**Work instruction**
From first line to last, print the records exactly, but leave out the pictures.
======== Exercise inputs ========
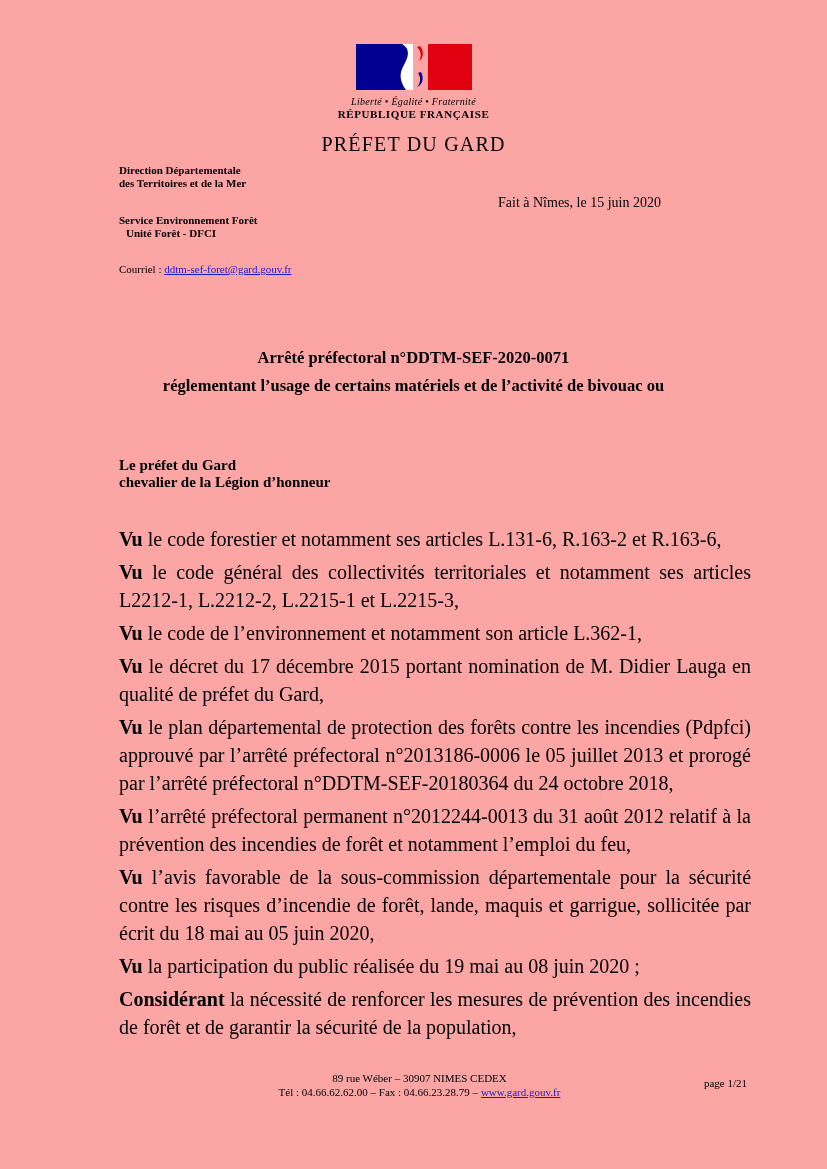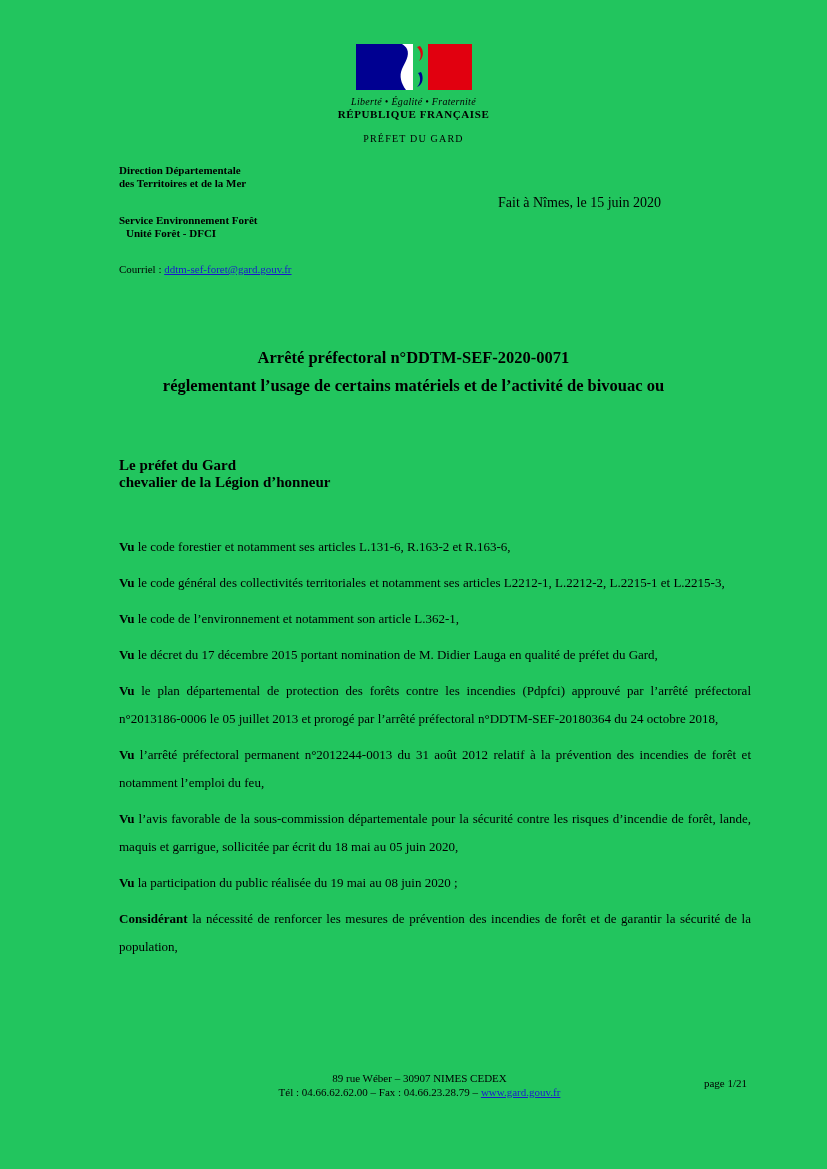--- a/index.html
+++ b/index.html
@@ -11,7 +11,7 @@
     position: relative;
     width: 827px;
     height: 1169px;
-    background: #22c55e;
+    background: #fca5a5;
     margin: 0 auto;
     font-family: "Liberation Serif", "DejaVu Serif", serif;
     color: #000000;

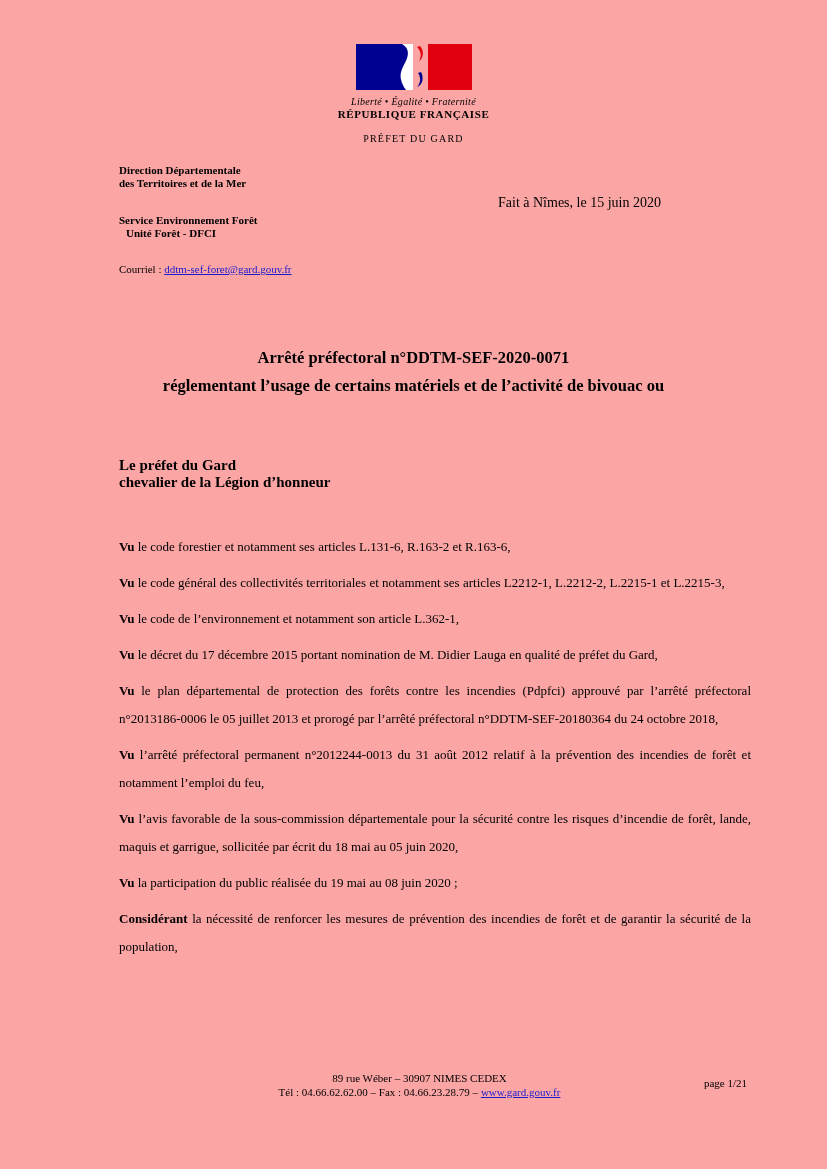--- a/index.html
+++ b/index.html
@@ -24,7 +24,7 @@
   .motto { font-size: 10px; font-style: italic; margin-top: 2px; letter-spacing: 0.3px; }
   .republic { font-size: 11px; font-weight: bold; letter-spacing: 0.6px; margin-top: 1px; }
 
-  .prefet { top: 133px; font-size: 10px; letter-spacing: 1.2px; }
+  .prefet { top: 133px; font-size: 20px; letter-spacing: 1.2px; }
 
   .dept { left: 119px; top: 164px; font-size: 11px; font-weight: bold; line-height: 13px; }
   .dateline { left: 470px; top: 195px; font-size: 14px; margin-left: 28px; }

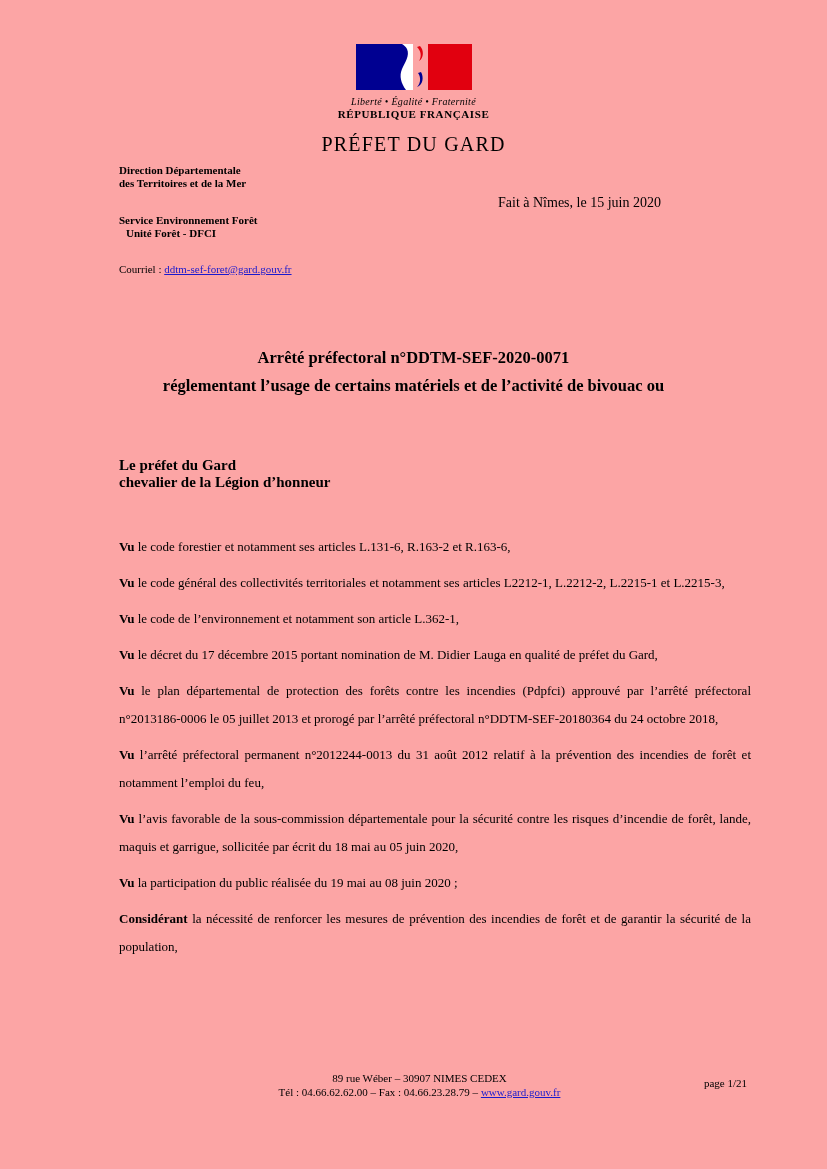--- a/index.html
+++ b/index.html
@@ -42,7 +42,7 @@
   .salutation { left: 119px; top: 457px; font-size: 15px; font-weight: bold; line-height: 17px; }
 
   .body-text { left: 119px; top: 525px; width: 632px; }
-  .body-text p { margin: 8px 0 5px 0; font-size: 13px; line-height: 28px; text-align: justify; }
+  .body-text p { margin: 0 0 5px 0; font-size: 20px; line-height: 28px; text-align: justify; }
   .body-text .lead { font-weight: bold; }
 
   .footer { top: 1071px; font-size: 11px; line-height: 14px; padding-left: 12px; }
========
**Output for this exercise**
--- a/index.html
+++ b/index.html
@@ -11,7 +11,7 @@
     position: relative;
     width: 827px;
     height: 1169px;
-    background: #22c55e;
+    background: #fca5a5;
     margin: 0 auto;
     font-family: "Liberation Serif", "DejaVu Serif", serif;
     color: #000000;

--- a/index.html
+++ b/index.html
@@ -24,7 +24,7 @@
   .motto { font-size: 10px; font-style: italic; margin-top: 2px; letter-spacing: 0.3px; }
   .republic { font-size: 11px; font-weight: bold; letter-spacing: 0.6px; margin-top: 1px; }
 
-  .prefet { top: 133px; font-size: 10px; letter-spacing: 1.2px; }
+  .prefet { top: 133px; font-size: 20px; letter-spacing: 1.2px; }
 
   .dept { left: 119px; top: 164px; font-size: 11px; font-weight: bold; line-height: 13px; }
   .dateline { left: 470px; top: 195px; font-size: 14px; margin-left: 28px; }

--- a/index.html
+++ b/index.html
@@ -42,7 +42,7 @@
   .salutation { left: 119px; top: 457px; font-size: 15px; font-weight: bold; line-height: 17px; }
 
   .body-text { left: 119px; top: 525px; width: 632px; }
-  .body-text p { margin: 8px 0 5px 0; font-size: 13px; line-height: 28px; text-align: justify; }
+  .body-text p { margin: 0 0 5px 0; font-size: 20px; line-height: 28px; text-align: justify; }
   .body-text .lead { font-weight: bold; }
 
   .footer { top: 1071px; font-size: 11px; line-height: 14px; padding-left: 12px; }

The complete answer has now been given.